Прошло больше четверти века со времени моей встречи с Мишалом. Я улетал из подмосковного Шереметьева в Мюнхен, а оттуда в Вашингтон. До отправления рейса оставалось полтора часа. Я шёл по новому терминалу Шереметьевского аэропорта, блещущему богатством и брызжущему жизнью, в густой толпе туристов и бизнесменов. Здесь и там, стояли прозрачные пластиковые кубы для церковных пожертвований, с золотыми православными крестами на боках и узкой щелью в верхней грани, куда улетающие в дальние страны могли опустить, не нужные им, больше рубли.

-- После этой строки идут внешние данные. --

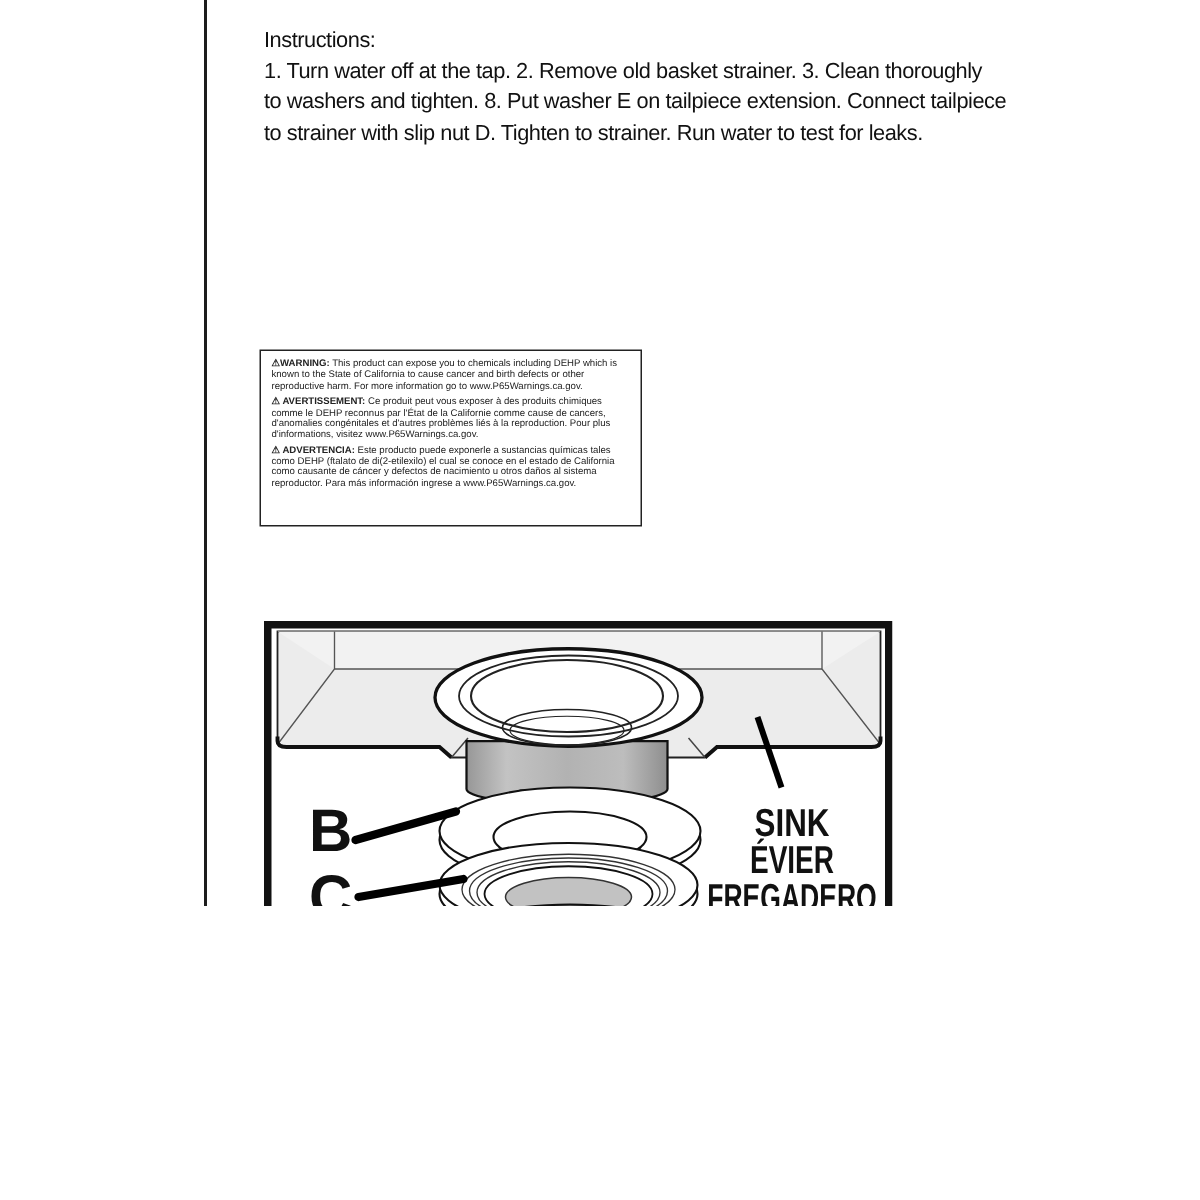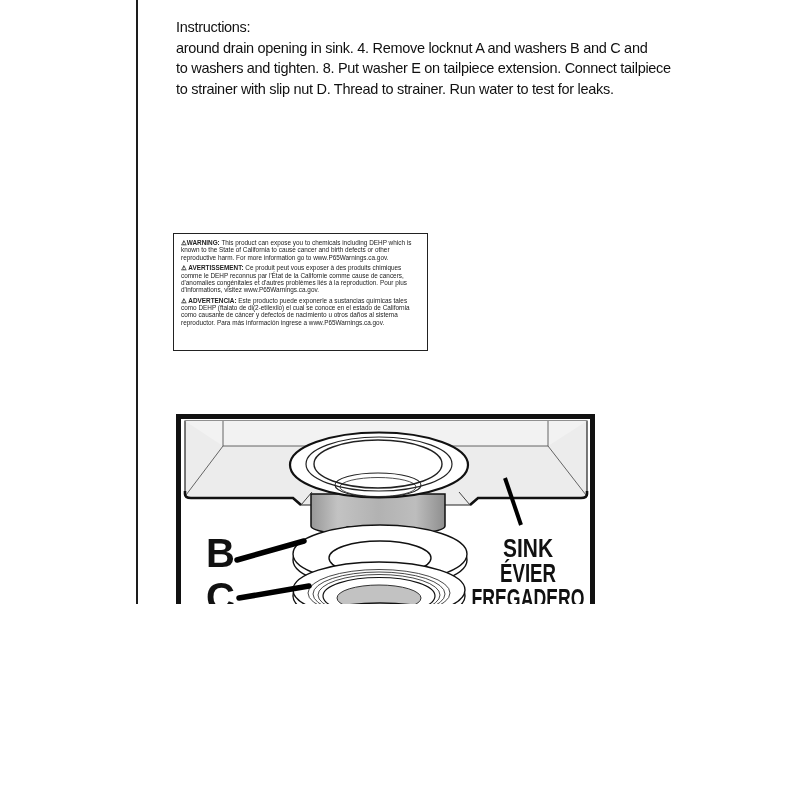--- a/index.html
+++ b/index.html
@@ -28,6 +28,7 @@
 
   <div class="instructions">
     <div>Instructions:</div>
+    <div>1. Turn water off at the tap. 2. Remove old basket strainer. 3. Clean thoroughly</div>
     <div>around drain opening in sink. 4. Remove locknut A and washers B and C and</div>
     <div>to washers and tighten. 8. Put washer E on tailpiece extension. Connect tailpiece</div>
     <div>to strainer with slip nut D. Thread to strainer. Run water to test for leaks.</div>

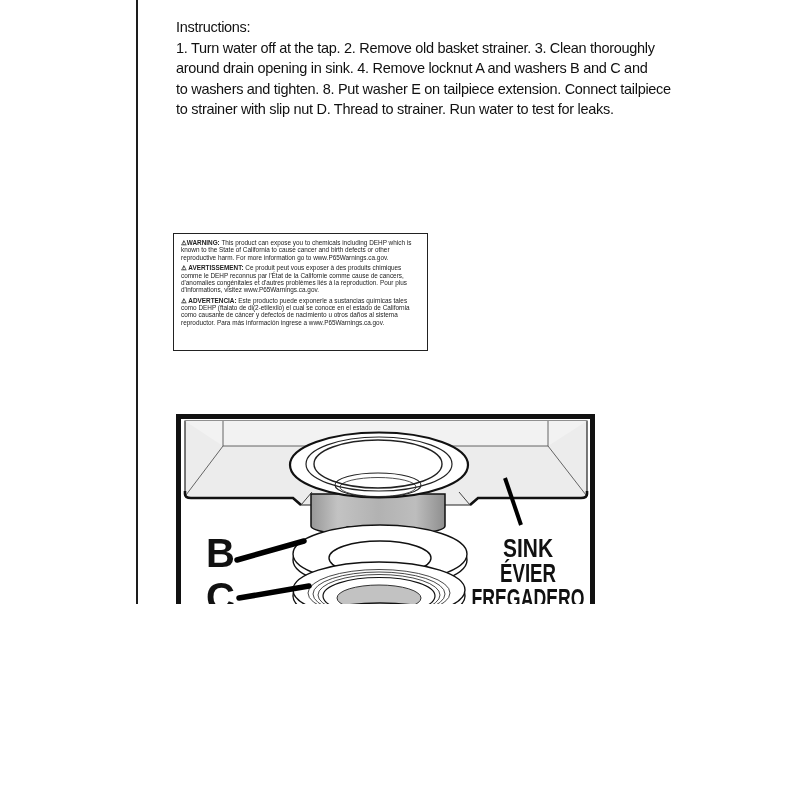--- a/index.html
+++ b/index.html
@@ -29,7 +29,6 @@
   <div class="instructions">
     <div>Instructions:</div>
     <div>1. Turn water off at the tap. 2. Remove old basket strainer. 3. Clean thoroughly</div>
-    <div>around drain opening in sink. 4. Remove locknut A and washers B and C and</div>
     <div>to washers and tighten. 8. Put washer E on tailpiece extension. Connect tailpiece</div>
     <div>to strainer with slip nut D. Thread to strainer. Run water to test for leaks.</div>
   </div>

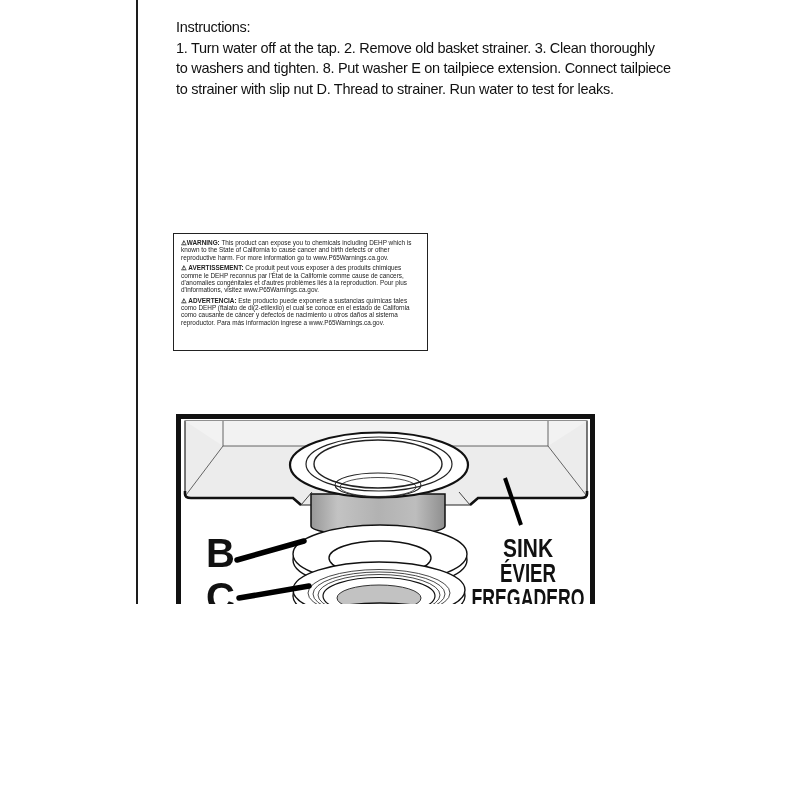--- a/index.html
+++ b/index.html
@@ -30,7 +30,7 @@
     <div>Instructions:</div>
     <div>1. Turn water off at the tap. 2. Remove old basket strainer. 3. Clean thoroughly</div>
     <div>to washers and tighten. 8. Put washer E on tailpiece extension. Connect tailpiece</div>
-    <div>to strainer with slip nut D. Thread to strainer. Run water to test for leaks.</div>
+    <div>to strainer with slip nut D. Tighten to strainer. Run water to test for leaks.</div>
   </div>
 
   <div class="warning-box">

Я шёл сквозь блеск зеркальных витрин, хрусталя, серебра, хрома и золота, сквозь ароматы капуччино, эспрессо, шоколада и коньяка, сквозь волны запахов русской, украинской, китайской и таиландской кухни. Вокруг, в ожидании посадки на международные рейсы, самозабвенно шоппились, выпивали и закусывали мои соотечественники и заморские гости. В конце непомерного коммерческого пассажа широкий коридор обезлюдел. И там я увидел вывеску «Часовня», выведенную славянской вязью. За приоткрытой дверью проникновенный голос иерея возглашал благоговейно и торжественно:
– Яко подобает Тебе всякая слава, честь и поклонение, Отцу и Сыну и Святому Духу, ныне и присно и во веки веков.

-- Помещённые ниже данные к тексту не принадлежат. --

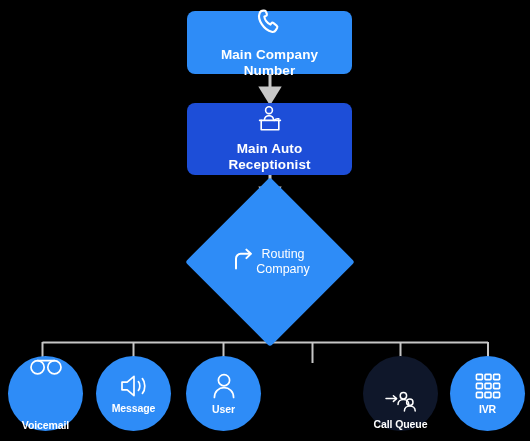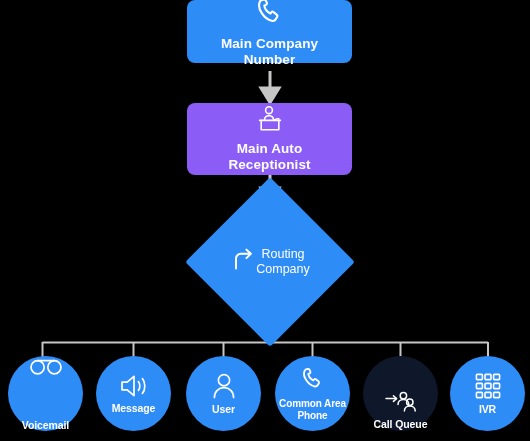--- a/index.html
+++ b/index.html
@@ -57,7 +57,7 @@
 
   #node-main-company-number {
     left: 187px;
-    top: 0;
+    top: 11px;
     width: 165px;
     height: 63px;
   }

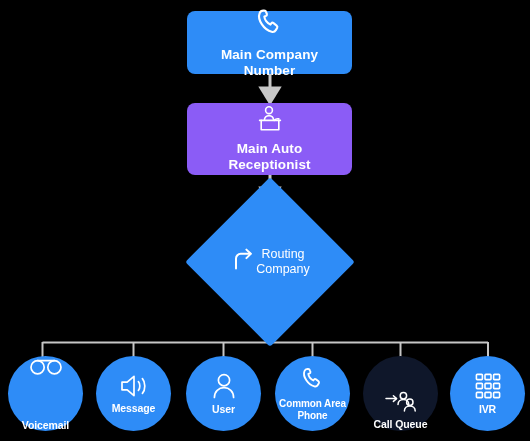--- a/index.html
+++ b/index.html
@@ -175,7 +175,7 @@
     <span class="node-label">Main Company Number</span>
   </div>
 
-  <div id="node-main-auto-receptionist" class="node-rect" style="background:#8b5cf6;">
+  <div id="node-main-auto-receptionist" class="node-rect" style="background:#1d4ed8;">
     <span class="glyph">
       <svg width="32" height="30" viewBox="0 0 32 30" fill="none" stroke="#ffffff" stroke-width="1.6" stroke-linecap="round" stroke-linejoin="round">
         <circle cx="15" cy="5.2" r="3.4"></circle>

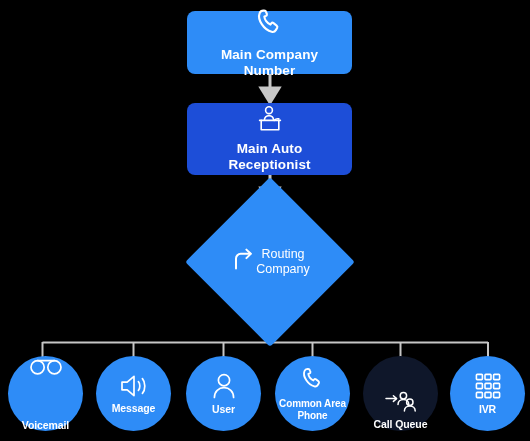--- a/index.html
+++ b/index.html
@@ -236,21 +236,6 @@
     <span class="node-label">Message</span>
   </div>
 
-  <div class="node-circle two-line" style="left:275px; background:#2E8CF7;">
-    <span class="glyph">
-      <svg width="28" height="28" viewBox="0 0 24 24" fill="none" stroke="#ffffff" stroke-width="1.6" stroke-linecap="round" stroke-linejoin="round">
-        <path d="M7.2 2.6c-1.1 0-2.1 0.7-2.5 1.7-0.9 2.3-0.4 5 1.6 8 2 3 4.4 4.6 6.9 5.2
-                 1.1 0.3 2.3-0.2 2.9-1.2l0.9-1.5c0.3-0.6 0.2-1.3-0.3-1.7l-2.2-1.7
-                 c-0.5-0.4-1.2-0.3-1.6 0.2l-0.6 0.8c-1.2-0.5-2.2-1.3-3-2.4
-                 C8.5 8.9 8.1 7.8 8 6.7l1-0.3c0.6-0.2 0.9-0.8 0.8-1.4L9.3 3.6
-                 C9.1 2.9 8.5 2.6 7.9 2.6z"></path>
-      </svg>
-    </span>
-    <span class="node-label">
-      <span>Common Area</span><br>
-      <span>Phone</span>
-    </span>
-  </div>
 
   <div class="node-circle" style="left:363px; background:#0f172a;justify-content:flex-end;">
     <span class="glyph">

– Благословен еси, Господи, – отзывались женские голоса, – Благослови, душе моя Господа, и вся внутренняя моя Имя святое Его.

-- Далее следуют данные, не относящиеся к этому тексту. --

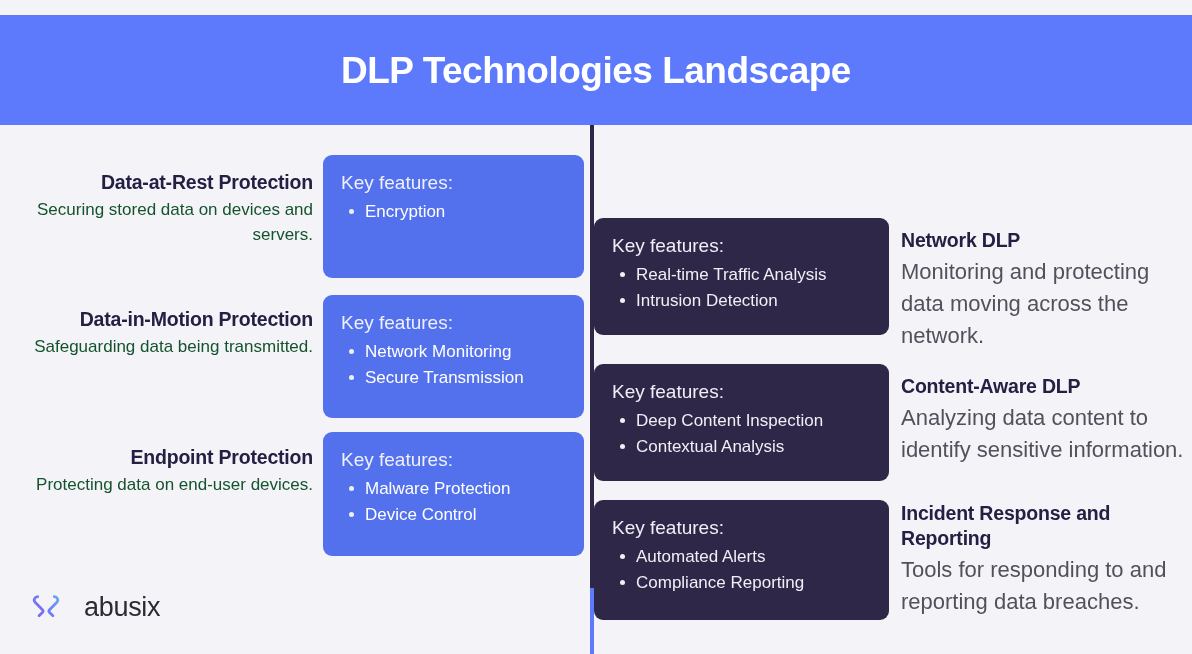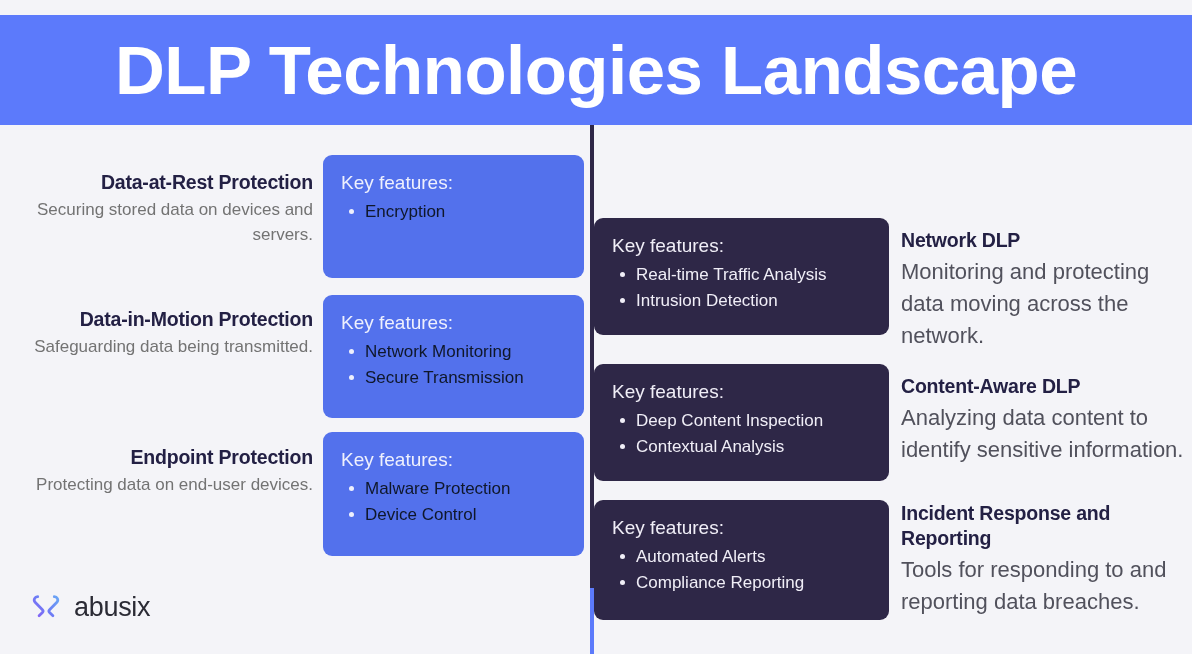--- a/index.html
+++ b/index.html
@@ -29,7 +29,7 @@
   }
   .banner-title {
     color: #ffffff;
-    font-size: 69px;
+    font-size: 37px;
     font-weight: bold;
     letter-spacing: -0.5px;
     line-height: 1;

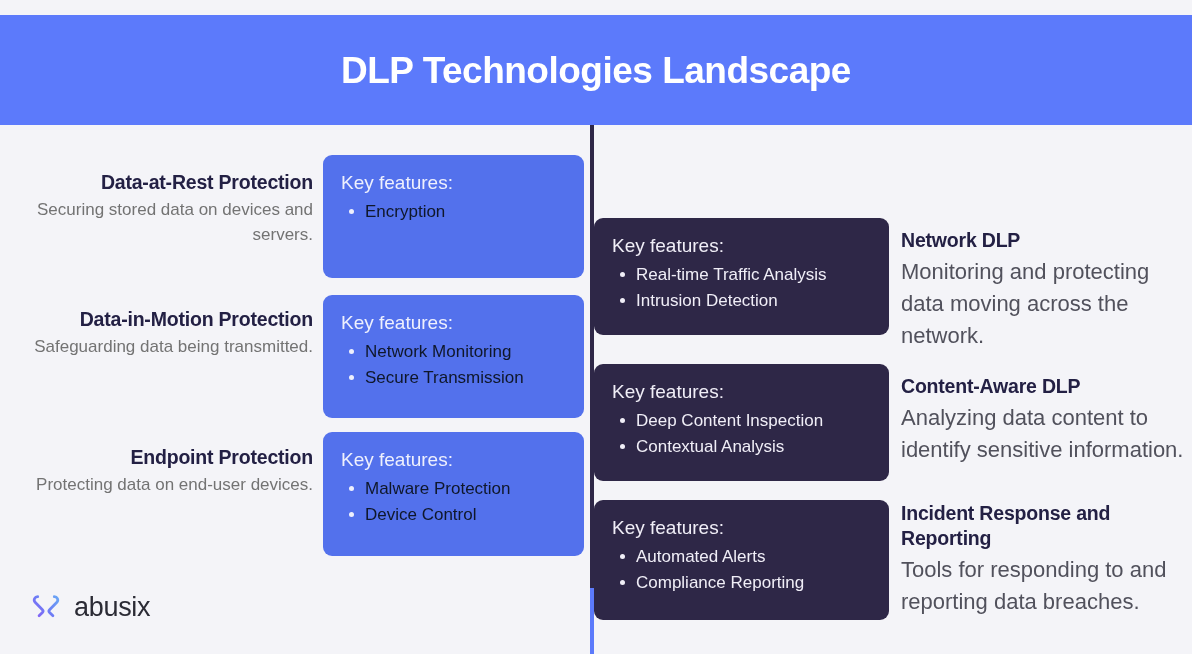--- a/index.html
+++ b/index.html
@@ -84,7 +84,7 @@
     letter-spacing: -0.2px;
   }
   .left-desc {
-    color: #737373;
+    color: #14532d;
     font-size: 17px;
     line-height: 1.42;
     margin: 0;

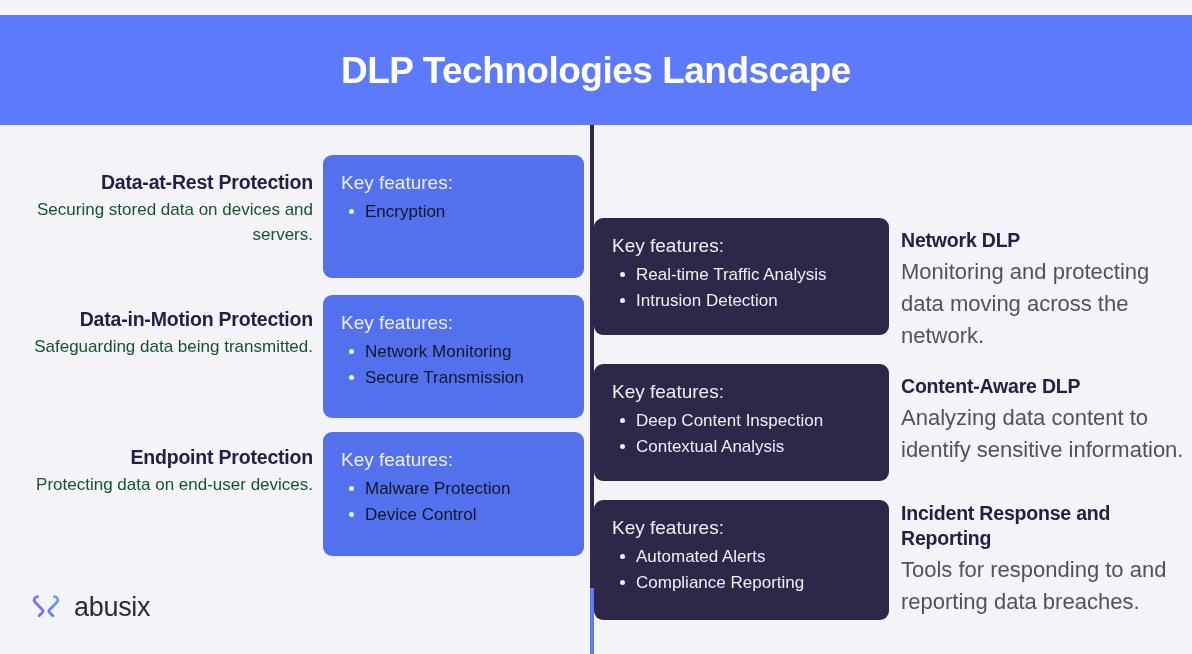--- a/index.html
+++ b/index.html
@@ -111,7 +111,7 @@
     list-style: none;
   }
   .card-list li {
-    color: #0f172a;
+    color: #ffffff;
     font-size: 17px;
     line-height: 1.55;
     position: relative;

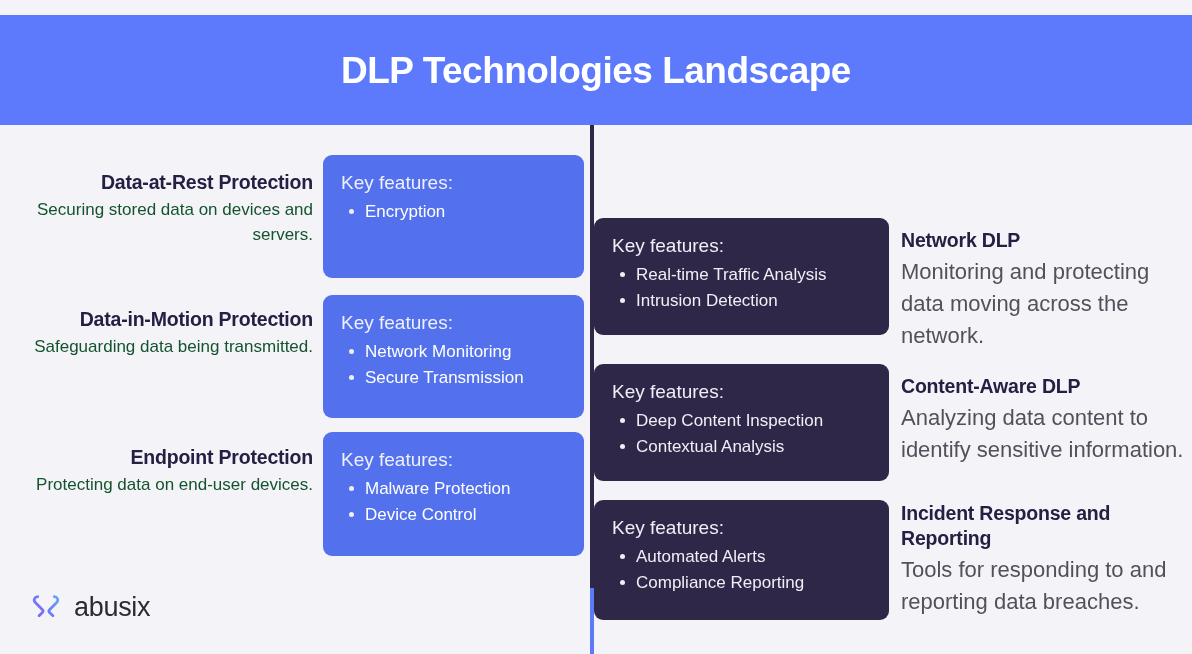--- a/index.html
+++ b/index.html
@@ -179,7 +179,7 @@
     top: 592px;
     display: flex;
     align-items: center;
-    gap: 13px;
+    gap: 23px;
   }
   .logo-mark {
     width: 30px;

Я отворил дверь и вошёл. В просторном помещении часовни не было ни души. Иконы сияли золотыми окладами в свете люминесцентных ламп, под ними едва заметно теплились лампады. Лазерный проигрыватель высококачественно воспроизводил запись Божественной Литургии. Акустические колонки и полупроводниковые платы, изготовленные на автоматизированных заводах и оживляемые электричеством, славили Бога, подобно молитвенным колёсам тибетских лам, вращаемым водой и небесным ветром.
Дед Иван
Иван Фёдорович родился в крестьянской семье в конце девятнадцатого века. Когда началась первая мировая война, его призвали в армию. За высокий рост, за стать и богатырскую силу он был определён рядовым в Его Императорского Величества Лейб-гвардии Семёновский полк. С доблестным «Глеб-Семёновским» полком он воевал с немцами за веру, царя и Отечество. А после революции пошёл служить в красную артиллерию. Не за коммунистическую идею. За лозунг «Земля – крестьянам!», за вековечную крестьянскую мечту о своей земле. Бог и совесть уберегли его от участия в братоубийственных сражениях. Отвоевав на Западном фронте с польскими интервентами, подлечившись в госпитале после ранения и тифа, Иван Фёдорович демобилизовался и отправился в Питер, где его ждала невеста, Степанида Николаевна. Когда священник венчал молодых, пришедшие на свадьбу мужики ухмылялись в бороды: «Колдуй, колдуй, там уже всё слажено».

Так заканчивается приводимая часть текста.